RELIGIONI – Rav Della Rocca: No all’omologazione identitaria

RELIGIONI – Rav Della Rocca: No all’omologazione identitaria

La violazione della libertà religiosa rappresenta ancora oggi un problema a livello globale. Secondo alcune indagini internazionali, il 67% della popolazione mondiale vive in paesi in cui la libertà di culto non è garantita e dove le minoranze religiose sono perseguitate e discriminate. Questo scenario, aggravato da conflitti armati e da una crescente intolleranza, è stato al centro di un convegno sulla libertà religiosa organizzato presso la Sala delle Bandiere dell’Ufficio del Parlamento europeo in Italia. Promosso tra gli altri dalla Federazione delle Donne per la Pace nel Mondo, l’evento è stato realizzato per la Giornata mondiale dei Diritti umani con la partecipazione di figure istituzionali, accademiche e religiose.

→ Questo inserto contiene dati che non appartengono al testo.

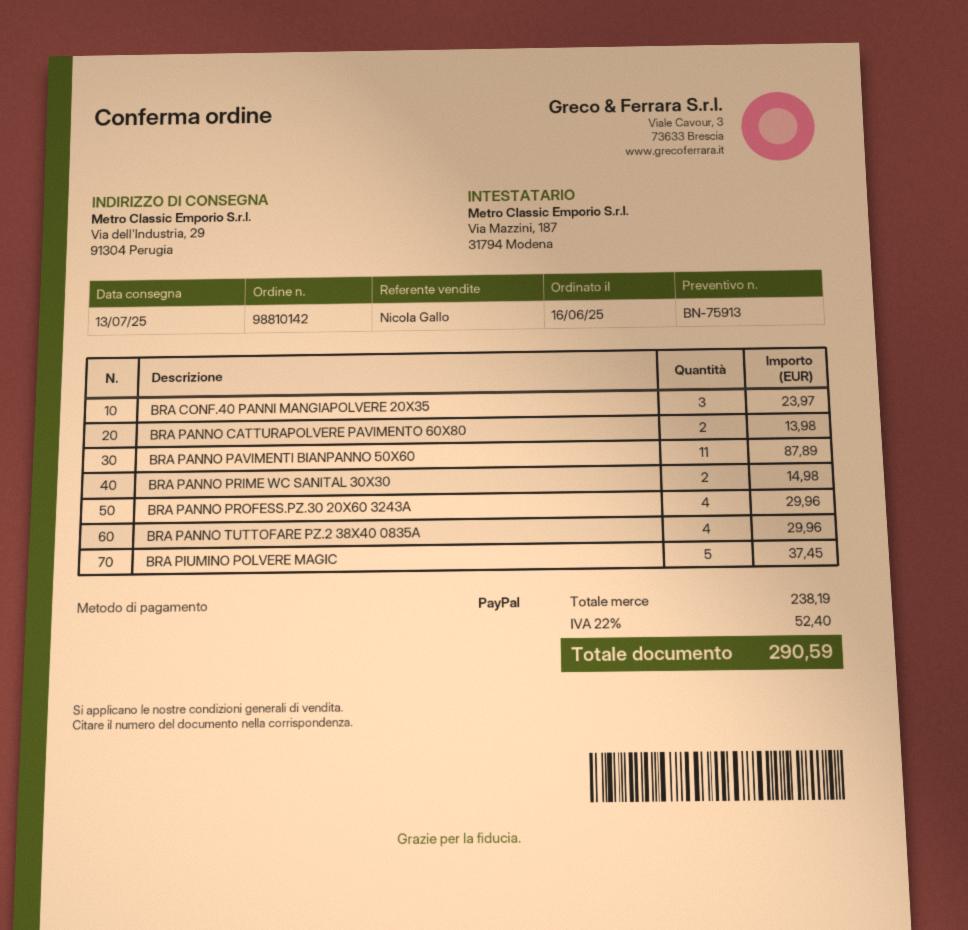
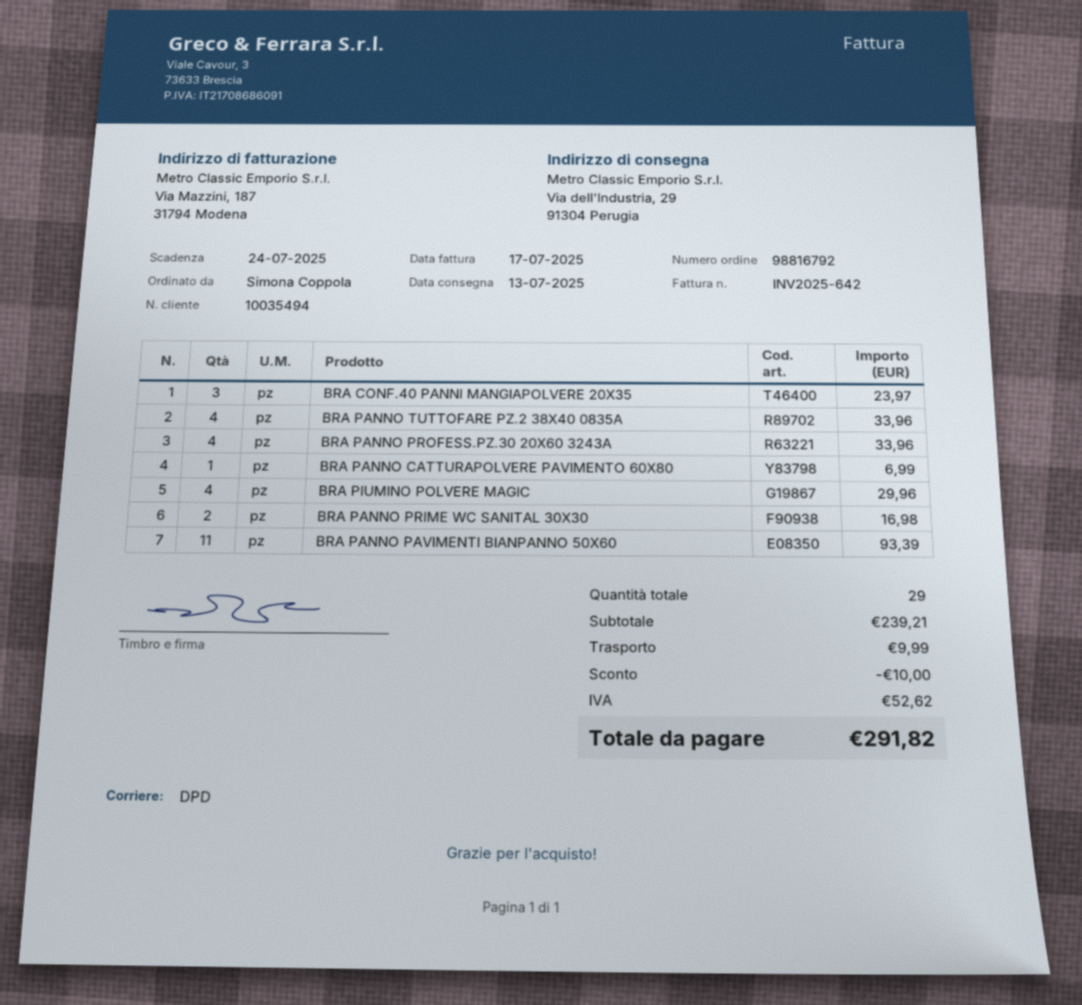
order number: 98810142 -> 98816792
BRA PANNO CATTURAPOLVERE PAVIMENTO 60X80: 2 for 13.98 -> 1 for 6.99
BRA PANNO PAVIMENTI BIANPANNO 50X60: 11 for 87.89 -> 11 for 93.39
BRA PANNO PRIME WC SANITAL 30X30: 2 for 14.98 -> 2 for 16.98
BRA PANNO PROFESS.PZ.30 20X60 3243A: 4 for 29.96 -> 4 for 33.96
BRA PANNO TUTTOFARE PZ.2 38X40 0835A: 4 for 29.96 -> 4 for 33.96
BRA PIUMINO POLVERE MAGIC: 5 for 37.45 -> 4 for 29.96
subtotal: 238.19 -> 239.21
discount: none -> 10.00
shipping: none -> 9.99
tax: 52.40 -> 52.62
total: 290.59 -> 291.82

Per il mondo ebraico è intervenuto il rabbino Roberto Della Rocca, direttore del dipartimento Cultura e Formazione dell’Ucei, con una riflessione sull’unicità dell’individuo e sul ruolo del dialogo nella costruzione di una società pacifica e rispettosa delle diversità. Citando un passo biblico, ha spiegato come il rapporto con Dio sia unico per ogni individuo, come dimostrano le figure di Abramo, Isacco e Giacobbe: «Il Creatore vuole dall’uomo la realizzazione della sua singolare irripetibilità, non l’adeguamento a uno schema collettivo». Questo principio sottolinea l’importanza di valorizzare le differenze personali e culturali, che rappresentano una ricchezza e non un ostacolo.
In un mondo sempre più interconnesso, Della Rocca ha sottolineato come il dialogo autentico nasca dalla capacità di accettare sé stessi nella propria interezza e di ascoltare l’altro senza pregiudizi. «Un dialogo creativo e autentico può avvenire solo se entrambe le parti sono radicate nella propria identità, altrimenti rischia di diventare una pseudo-soluzione che non porta a una vera crescita, ma all’appiattimento delle differenze».

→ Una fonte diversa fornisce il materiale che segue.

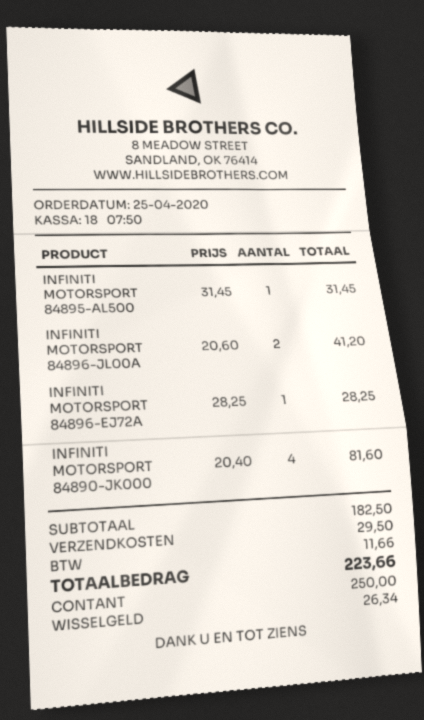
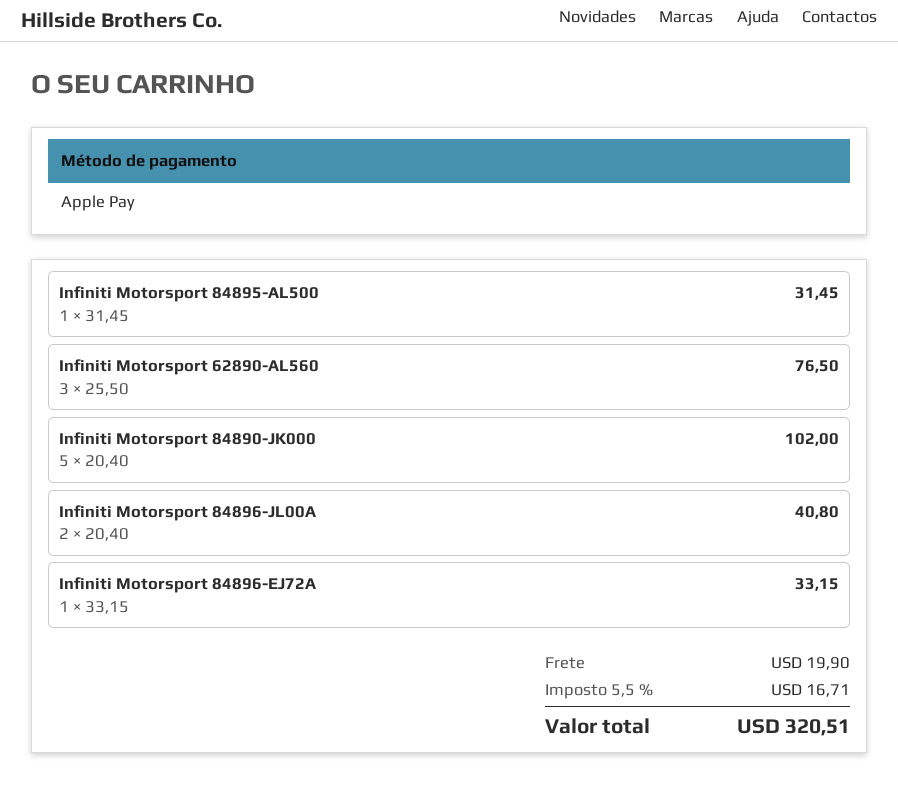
payment method: cash -> Apple Pay
INFINITI MOTORSPORT 84896-JL00A: 2 x 20.60 = 41.20 -> 2 x 20.40 = 40.80
INFINITI MOTORSPORT 84896-EJ72A: 1 x 28.25 = 28.25 -> 1 x 33.15 = 33.15
INFINITI MOTORSPORT 84890-JK000: 4 x 20.40 = 81.60 -> 5 x 20.40 = 102.00
Infiniti Motorsport 62890-AL560: none -> 3 x 25.50 = 76.50
shipping: 29.50 -> 19.90
tax: 11.66 -> 16.71
total: 223.66 -> 320.51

Con se stessi e con gli altri
Questa visione si estende alla storia europea, definita dal rabbino come il risultato di un mosaico culturale e religioso unico. «Escludere una sola componente significa minare le fondamenta dell’Europa moderna». Ne è esempio l’esperienza storica degli ebrei, che hanno saputo preservare la propria identità contribuendo allo stesso tempo alla cultura dominante. Questa capacità di relazionarsi con l’altro, pur restando fedeli a sé stessi, rappresenta un modello da seguire per le relazioni interculturali contemporanee.
Altro messaggio di Della Rocca ai presenti, tra cui esponenti del mondo cristiano e musulmano, è stato il richiamo a superare la logica dell’assimilazione forzata delle minoranze, spesso considerate «subalterne» rispetto alla cultura egemone. «All’ossessione della differenza e delle gerarchie fra identità, propria di atteggiamenti intolleranti e razzisti, non bisogna opporre però il mito di un’uguaglianza astratta fra gli uomini, perché le differenze esistono ed è l’interazione fra di esse a generare progresso e cultura».
Nel corso dell’evento le diverse voci hanno ribadito come «la libertà di fede e coscienza sia essenziale per una cultura di pace», spiega Ziva Fischer, delegata per l’Adei Wizo e tra coloro che hanno collaborato alla realizzazione del convegno. «L’Adei Wizo è in costante dialogo con la Federazione delle Donne per la Pace nel Mondo, con cui abbiamo costruito un ottimo rapporto. Iniziative come quella per la Giornata dei diritti umani sono importanti per stimolare il confronto».